Cientes de que os alimentos, além de nutrir, significam e comunicam, os antropólogos Jesús Contreras, da Universidade de Barcelona, e Mabel Gracia, da Universidade Rovira e Virgili, ambas na Espanha, lançaram, em 2005, o livro Alimentação, sociedade e cultura, agora publicado no Brasil pela Editora Fiocruz. Nele, os autores apresentam algumas contribuições de sua área de pesquisa – a antropologia social – para melhor compreender o fenômeno alimentar. Analisam os condicionamentos e a variabilidade cultural dos comportamentos alimentares e abordam questões ligadas à distinção social e ao culto do corpo, entre outras.

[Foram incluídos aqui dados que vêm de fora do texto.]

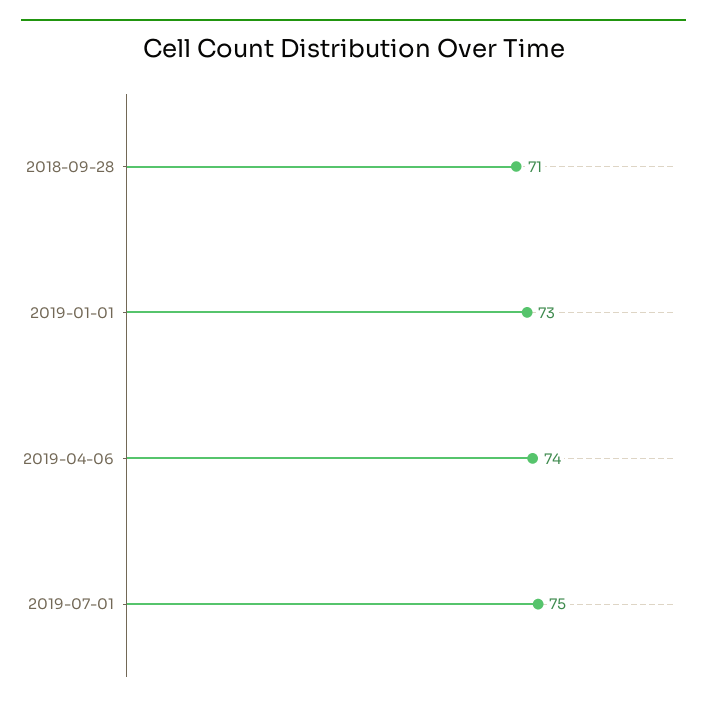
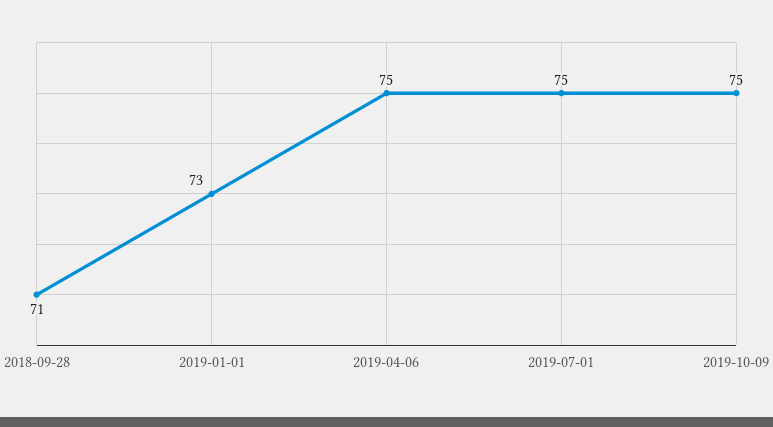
2019-04-06: 74 -> 75
2019-10-09: none -> 75

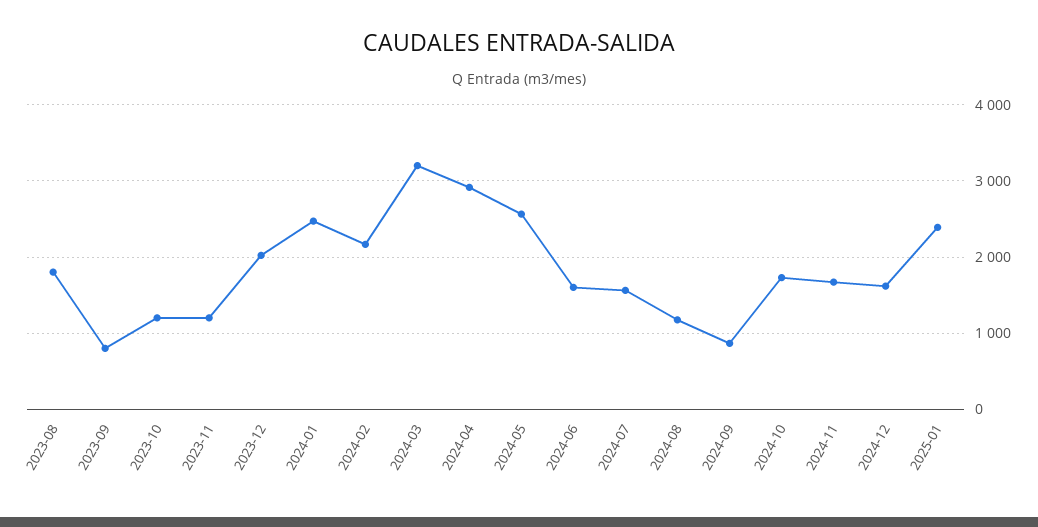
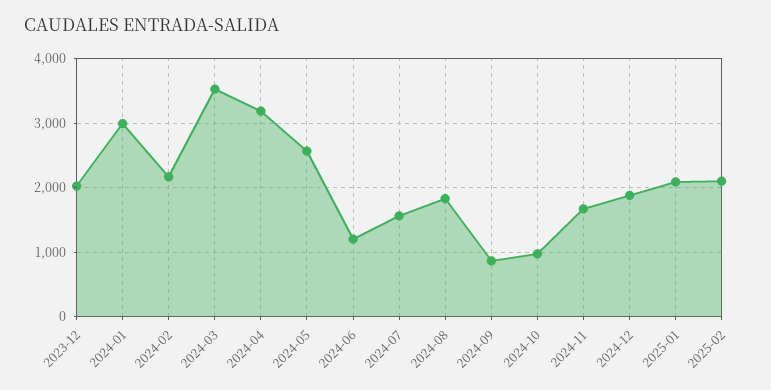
2023-08: 1800 -> none
2023-09: 800 -> none
2023-10: 1200 -> none
2023-11: 1200 -> none
2024-01: 2500 -> 3000
2024-03: 3200 -> 3500
2024-04: 2900 -> 3200
2024-06: 1600 -> 1200
2024-08: 1200 -> 1800
2024-10: 1700 -> 1000
2024-12: 1600 -> 1900
2025-01: 2400 -> 2100
2025-02: none -> 2100

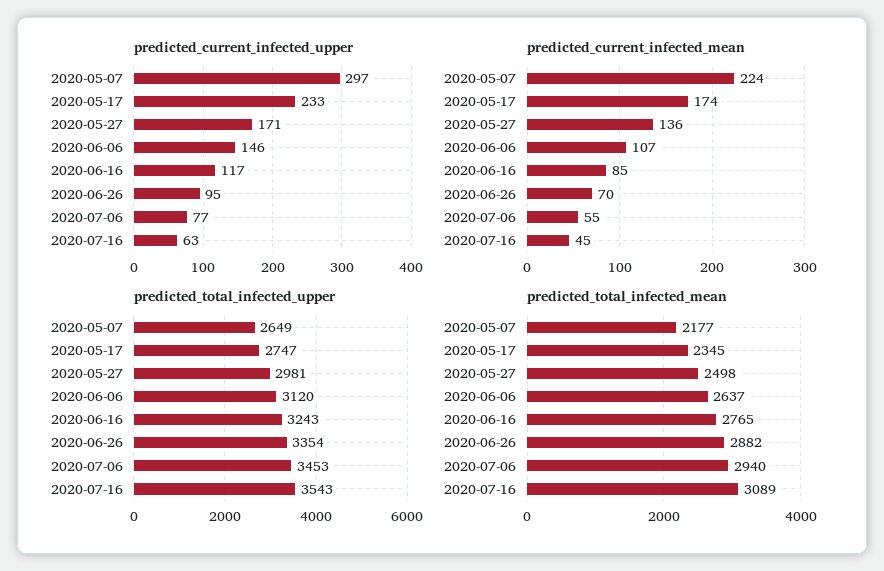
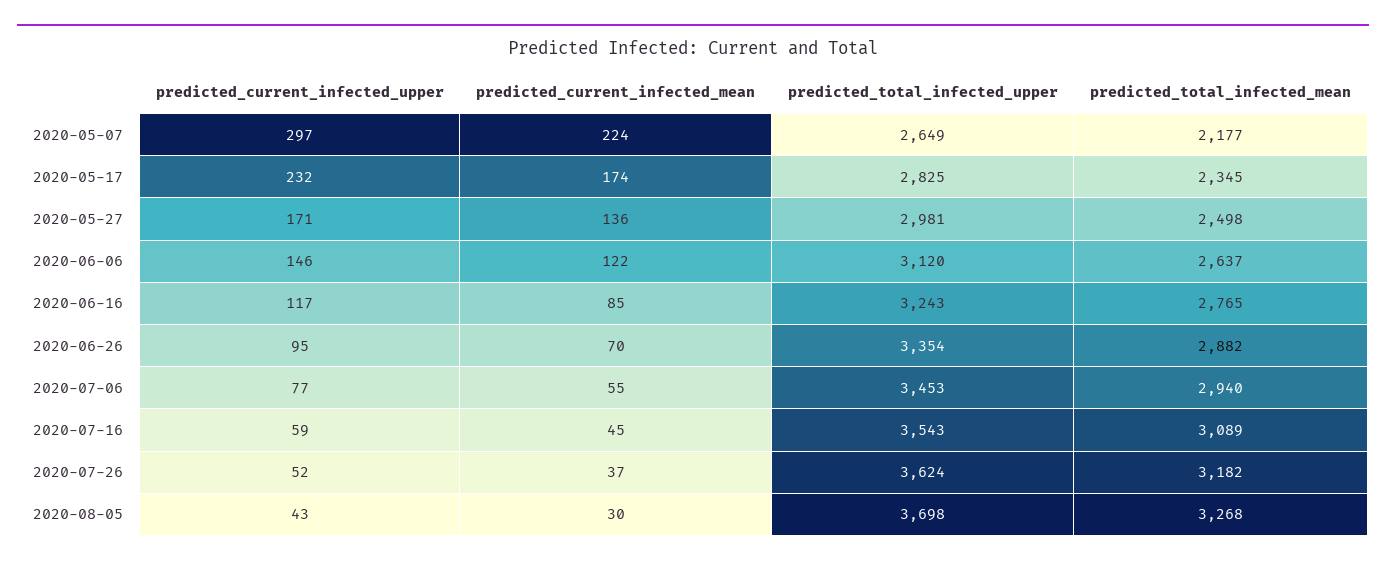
predicted_current_infected_upper, 2020-05-17: 233 -> 232
predicted_current_infected_upper, 2020-07-16: 63 -> 59
predicted_current_infected_mean, 2020-06-06: 107 -> 122
predicted_total_infected_upper, 2020-05-17: 2747 -> 2825
predicted_current_infected_upper, 2020-07-26: none -> 52
predicted_current_infected_mean, 2020-07-26: none -> 37
predicted_total_infected_upper, 2020-07-26: none -> 3624
predicted_total_infected_mean, 2020-07-26: none -> 3182
predicted_current_infected_upper, 2020-08-05: none -> 43
predicted_current_infected_mean, 2020-08-05: none -> 30
predicted_total_infected_upper, 2020-08-05: none -> 3698
predicted_total_infected_mean, 2020-08-05: none -> 3268

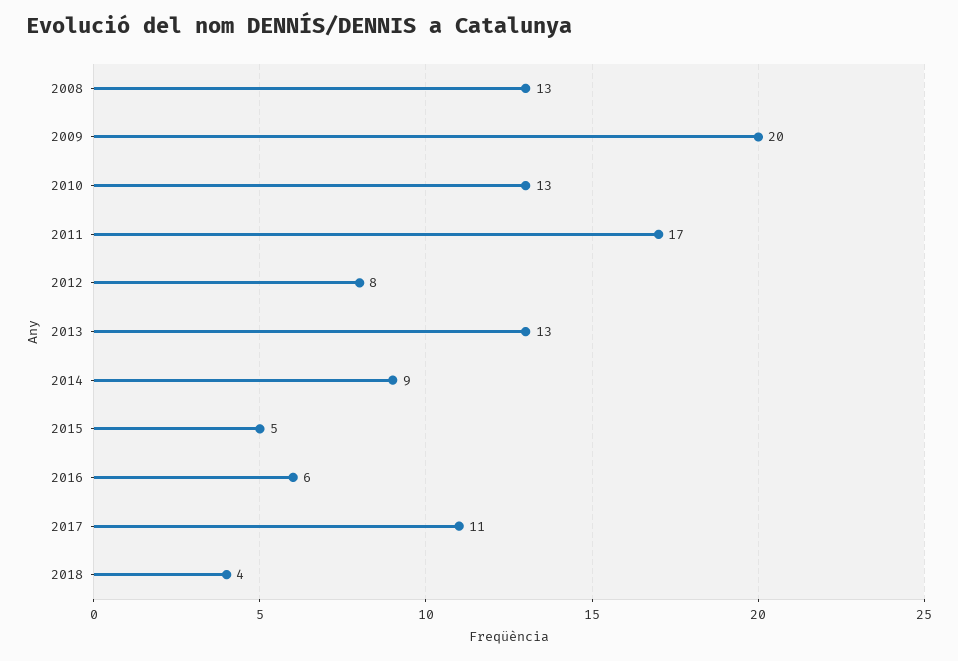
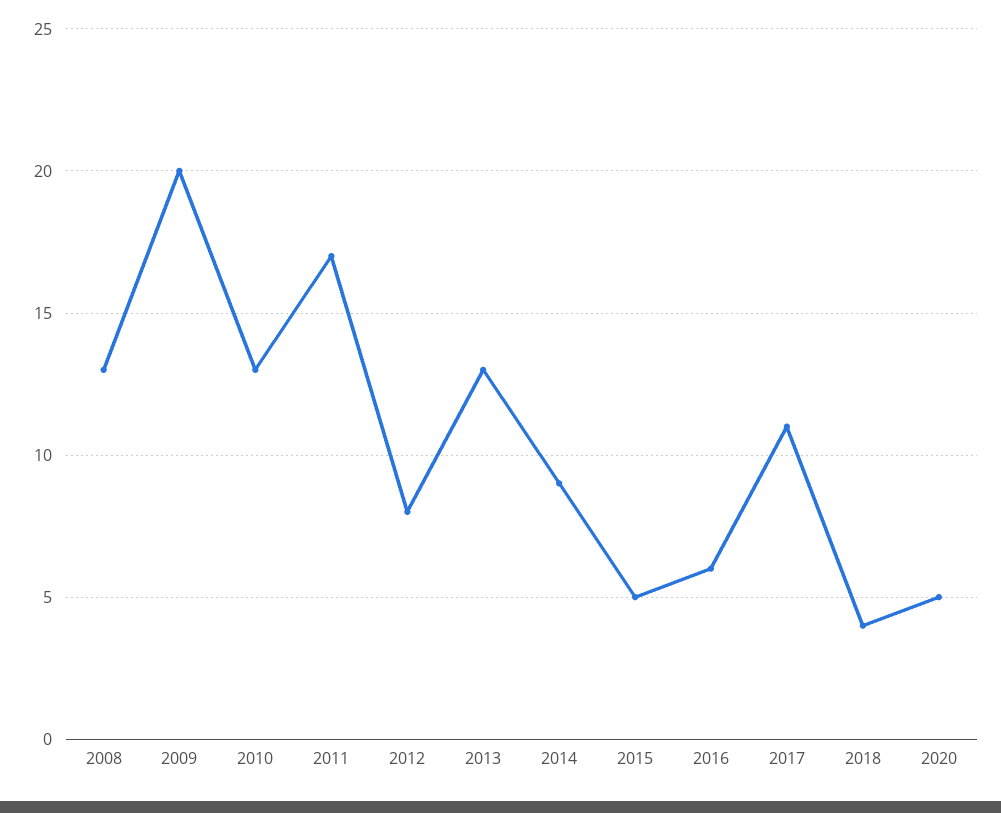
2020: none -> 5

Capa do livro Alimentação, sociedade e culturaO livro mostra como a alimentação oferece um campo de estudo privilegiado para a análise das relações entre natureza e cultura. Uma das principais formas de entender o funcionamento de uma sociedade é conhecer os modos de obtenção dos alimentos, quem os prepara e como, e onde, quando e com quem se come. Todos esses fatores dependem de onde se vive – condição que determina as opções dietéticas e, em consequência, as adaptações fisiológicas que reforçam essas escolhas.

A tolerância à lactose é um exemplo. Estudiosos defendem que, a partir da Revolução Neolítica (que marcou o fim do comportamento nômade), parte da população convertida em pastores e agricultores passou a consumir leite regularmente, e uma mutação que favorece a tolerância ao alimento foi passada para as gerações seguintes como vantagem adaptativa.

De modo semelhante, verifica-se uma intolerância ao trigo na Grã-Bretanha e na Índia, áreas mais distantes do cultivo desse cereal na Eurásia, o que sugere que a incapacidade de digestão esteja relacionada à seleção natural.

Cultura como fator determinante

Mais do que ser regulada por aspectos biológicos, a alimentação está estritamente relacionada à cultura, como apontam as preferências e aversões em relação ao consumo de proteínas, por exemplo. Para alguns, é inconcebível incluir na dieta insetos ou carne de cachorro, prática comum para muitos povos asiáticos. Para outros, pode ser difícil abdicar da carne de porco, como fazem os praticantes de determinadas religiões, ou de vaca, como ocorre na Índia.

Vaca
Entre os aspectos culturais da alimentação estão as próprias preferências e aversões a determinados alimentos. Na Índia, por exemplo, não se come carne de vaca. (foto: Kym McLeod/ Sxc.hu)

A alimentação serve também como forma de classificar e hierarquizar pessoas e grupos. Para Contreras e Gracia, esse processo de diferenciação social ocorre pelo sentido dado aos produtos ou pela codificação sociocultural adotada nas diferentes classes sociais. Imigrantes de regiões distintas residentes na mesma área metropolitana, por exemplo, escolhem o cardápio para um encontro familiar de acordo com sua origem.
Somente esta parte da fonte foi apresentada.